8) Il galletto al vino della signora Maigret
Toccava ai Maigret ricevere i loro amici Pardon in boulevard Richard-Lenoir e la signora Maigret cucinò per tutto il giorno in una sinfonia di rumori vari: infatti la stagione delle finestre spalancate era cominciata e la vita parigina penetrava negli appartamenti insieme alle correnti d'aria.
Alice non venne e questa volta era la madre a tenere d'occhio il telefono perché ci si aspettava da un momento all'altro che la ragazza si precipitasse in clinica per partorire.
Terminata la cena, sparecchiata la tavola, servito il caffè, Maigret offrì un sigaro al dottore, mentre le due donne cominciarono a bisbigliare in un angolo:
«Mi sono sempre chiesta come lo fa».
Si trattava del galletto servito a cena. La signora Pardon continuò:
«Ha un retrogusto discreto appena percettibile che lo rende piacevole e che riesco a identificare con difficoltà».
«Eppure è semplice... Immagino che lei aggiunga all'ultimo momento un bicchiere di cognac».
«Cognac o armagnac... Quello che ho sotto mano...»
«Ebbene, benché non sia molto ortodosso, io metto del liquore di prugnola d'Alsazia... Ecco il segreto...»
Maigret durante la cena, si era mostrato di umore vivace.
«Molto lavoro?» gli chiese Pardon.
«Molto».
Era vero, ma il lavoro era divertente.
«Sto vivendo in pieno circo!»
Da qualche tempo, venivano commessi dei furti in condizioni tali che l'autore non poteva essere altro che un acrobata professionista, probabilmente un uomo od una donna-serpente, cosicché Maigret e i suoi collaboratori vivevano dal mattino alla sera nel mondo del circo e dello spettacolo di varietà e al Quai des Orfèvres sfilavano i personaggi più inaspettati...
Avevano a che fare con un nuovo arrivato che lavorava con metodi diversi, cosa più rara di quanto non si credesse.

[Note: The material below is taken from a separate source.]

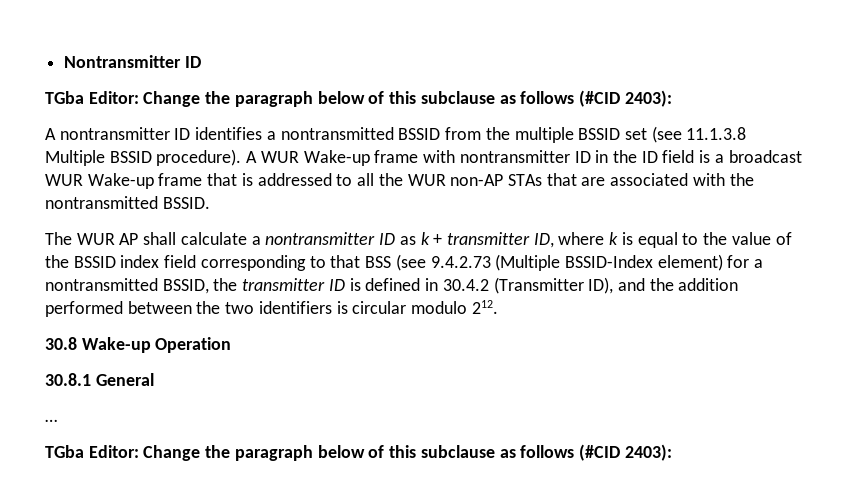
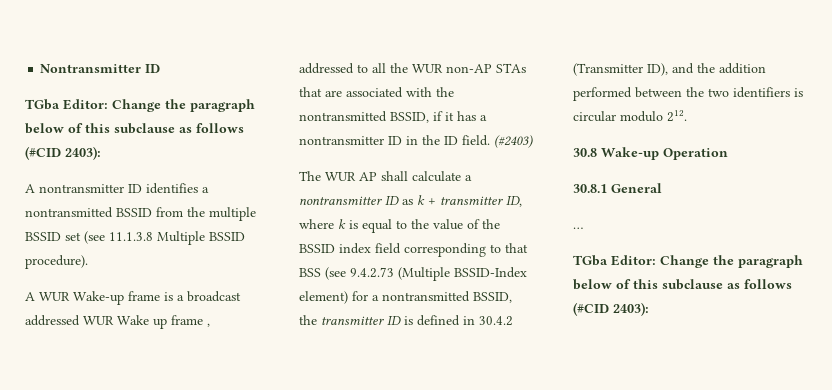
- A nontransmitter ID identifies a nontransmitted BSSID from the multiple BSSID set (see 11.1.3.8 Multiple BSSID procedure). A WUR Wake-up frame with nontransmitter ID in the ID field is a broadcast WUR Wake-up frame that is addressed to all the WUR non-AP STAs that are associated with the nontransmitted BSSID.
+ A nontransmitter ID identifies a nontransmitted BSSID from the multiple BSSID set (see 11.1.3.8 Multiple BSSID procedure).
+ A WUR Wake-up frame is a broadcast addressed WUR Wake up frame , addressed to all the WUR non-AP STAs that are associated with the nontransmitted BSSID, if it has a nontransmitter ID in the ID field. (#2403)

Dovevano imparare di nuovo tutto e alla brigata criminale regnava un'eccitazione particolare.
«Il mese scorso non ha avuto il tempo di raccontarmi la fine del caso Josset» mormorò il dottor Pardon, una volta sistemato in poltrona, con un bicchiere di liquore a portata di mano.
Ne beveva sempre soltanto uno, ma lo assaporava a piccoli sorsi che lasciava a lungo sulla lingua per apprezzarne meglio l'aroma.
All'evocazione del delitto di rue Lopert, un'espressione diversa affiorò sul viso del commissario.
«Non so esattamente dov'ero rimasto... Fin dall'inizio avevo previsto che Coméliau non mi avrebbe più dato occasione di rivedere Josset ed è quello che si verificò... Se n'era appropriato a un punto tale da lasciar credere che ne fosse geloso...
«L'istruttoria si svolse tra le quattro mura del suo gabinetto, senza che al Quai des Orfèvres venissimo a sapere più di quanto pubblicavano i giornali.
«Per circa due mesi, dieci miei uomini, qualche volta di più, procedettero a verifiche deprimenti.
«Le nostre indagini si effettuavano contemporaneamente su molti piani. Innanzitutto il piano puramente tecnico, la ricostruzione degli spostamenti di ogni personaggio la notte del delitto, l'ispezione ricominciata venti volte della casa di rue Lopert dove speravamo sempre di scoprire un indizio che ci era sfuggito, compreso il famoso coltello da commando.
«Interrogai personalmente non so quante volte le due domestiche, i fornitori, i vicini. E quello che complicava ancor più il nostro compito era l'afflusso di lettere anonime o firmate, soprattutto anonime, che non potevamo trascurare.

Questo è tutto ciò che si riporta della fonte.